▶ YOUR TASK: Search the records for the word "Print" and pick out every line that has it.

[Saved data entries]
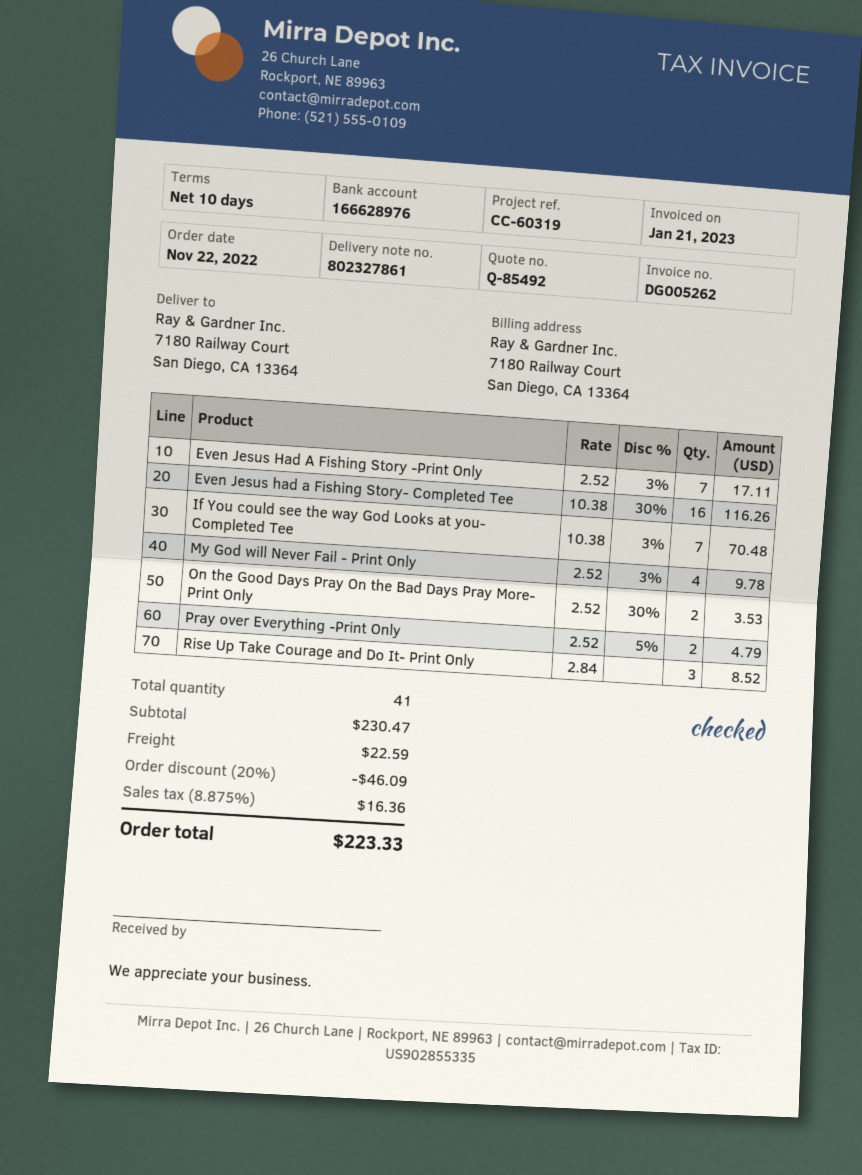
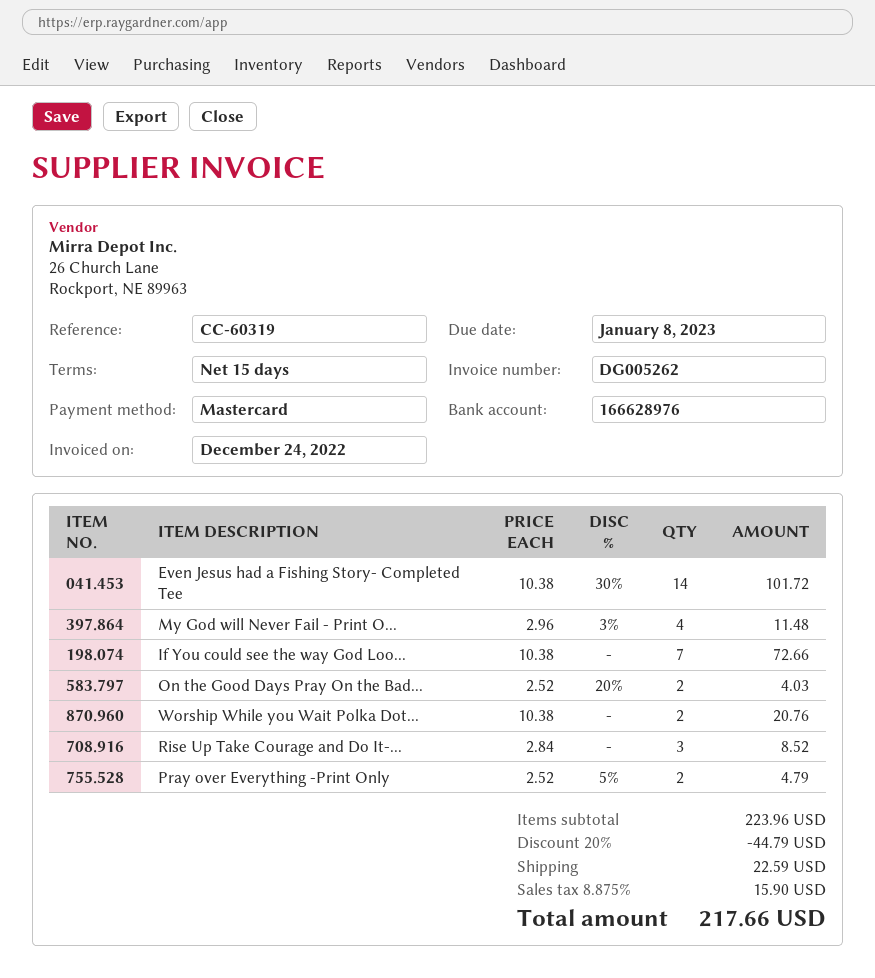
invoice date: 2023-01-21 -> 2022-12-24
payment terms: 10 days -> 15 days
Even Jesus Had A Fishing Story -Print Only: 7 x 2.52 - 3% = 17.11 -> none
Even Jesus had a Fishing Story- Completed Tee: 16 x 10.38 - 30% = 116.26 -> 14 x 10.38 - 30% = 101.72
If You could see the way God Looks at you- Completed Tee: 7 x 10.38 - 3% = 70.48 -> 7 x 10.38 = 72.66
My God will Never Fail - Print Only: 4 x 2.52 - 3% = 9.78 -> 4 x 2.96 - 3% = 11.48
On the Good Days Pray On the Bad Days Pray More- Print Only: 2 x 2.52 - 30% = 3.53 -> 2 x 2.52 - 20% = 4.03
Worship While you Wait Polka Dot...: none -> 2 x 10.38 = 20.76
subtotal: 230.47 -> 223.96
discount: 20% = 46.09 -> 20% = 44.79
tax: 8.875% = 16.36 -> 8.875% = 15.90
total: 223.33 -> 217.66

▶ SOLUTION TO THIS TASK:
Even Jesus Had A Fishing Story -Print Only: 7 x 2.52 - 3% = 17.11 -> none
My God will Never Fail - Print Only: 4 x 2.52 - 3% = 9.78 -> 4 x 2.96 - 3% = 11.48
On the Good Days Pray On the Bad Days Pray More- Print Only: 2 x 2.52 - 30% = 3.53 -> 2 x 2.52 - 20% = 4.03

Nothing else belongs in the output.